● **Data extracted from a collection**
§

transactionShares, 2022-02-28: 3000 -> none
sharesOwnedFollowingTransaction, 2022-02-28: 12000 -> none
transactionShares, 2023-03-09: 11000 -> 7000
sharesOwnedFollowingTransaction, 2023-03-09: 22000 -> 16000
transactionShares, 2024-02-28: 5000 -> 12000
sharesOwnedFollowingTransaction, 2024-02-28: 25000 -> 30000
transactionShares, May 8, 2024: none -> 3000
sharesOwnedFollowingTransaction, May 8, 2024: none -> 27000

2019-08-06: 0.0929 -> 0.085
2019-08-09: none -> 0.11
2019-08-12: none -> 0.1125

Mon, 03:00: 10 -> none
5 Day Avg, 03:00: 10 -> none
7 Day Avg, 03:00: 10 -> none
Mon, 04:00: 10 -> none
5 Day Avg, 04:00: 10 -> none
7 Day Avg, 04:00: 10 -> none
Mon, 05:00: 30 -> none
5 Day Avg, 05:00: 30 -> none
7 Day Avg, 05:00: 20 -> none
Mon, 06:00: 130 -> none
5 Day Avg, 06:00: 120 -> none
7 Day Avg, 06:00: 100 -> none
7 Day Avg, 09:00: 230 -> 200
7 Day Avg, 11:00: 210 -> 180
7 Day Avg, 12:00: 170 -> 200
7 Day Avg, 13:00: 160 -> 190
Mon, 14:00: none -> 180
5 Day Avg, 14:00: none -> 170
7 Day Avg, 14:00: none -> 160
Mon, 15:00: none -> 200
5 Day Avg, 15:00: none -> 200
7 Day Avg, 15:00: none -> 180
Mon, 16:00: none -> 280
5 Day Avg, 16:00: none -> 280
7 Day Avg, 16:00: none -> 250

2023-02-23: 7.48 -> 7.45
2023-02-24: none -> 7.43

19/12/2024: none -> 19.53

§

● **What you should do**
Once you have read the records above, set each one down again exactly.

● **Solution to this task**
transactionShares, 2022-02-28: 3000 -> none
sharesOwnedFollowingTransaction, 2022-02-28: 12000 -> none
transactionShares, 2023-03-09: 11000 -> 7000
sharesOwnedFollowingTransaction, 2023-03-09: 22000 -> 16000
transactionShares, 2024-02-28: 5000 -> 12000
sharesOwnedFollowingTransaction, 2024-02-28: 25000 -> 30000
transactionShares, May 8, 2024: none -> 3000
sharesOwnedFollowingTransaction, May 8, 2024: none -> 27000

2019-08-06: 0.0929 -> 0.085
2019-08-09: none -> 0.11
2019-08-12: none -> 0.1125

Mon, 03:00: 10 -> none
5 Day Avg, 03:00: 10 -> none
7 Day Avg, 03:00: 10 -> none
Mon, 04:00: 10 -> none
5 Day Avg, 04:00: 10 -> none
7 Day Avg, 04:00: 10 -> none
Mon, 05:00: 30 -> none
5 Day Avg, 05:00: 30 -> none
7 Day Avg, 05:00: 20 -> none
Mon, 06:00: 130 -> none
5 Day Avg, 06:00: 120 -> none
7 Day Avg, 06:00: 100 -> none
7 Day Avg, 09:00: 230 -> 200
7 Day Avg, 11:00: 210 -> 180
7 Day Avg, 12:00: 170 -> 200
7 Day Avg, 13:00: 160 -> 190
Mon, 14:00: none -> 180
5 Day Avg, 14:00: none -> 170
7 Day Avg, 14:00: none -> 160
Mon, 15:00: none -> 200
5 Day Avg, 15:00: none -> 200
7 Day Avg, 15:00: none -> 180
Mon, 16:00: none -> 280
5 Day Avg, 16:00: none -> 280
7 Day Avg, 16:00: none -> 250

2023-02-23: 7.48 -> 7.45
2023-02-24: none -> 7.43

19/12/2024: none -> 19.53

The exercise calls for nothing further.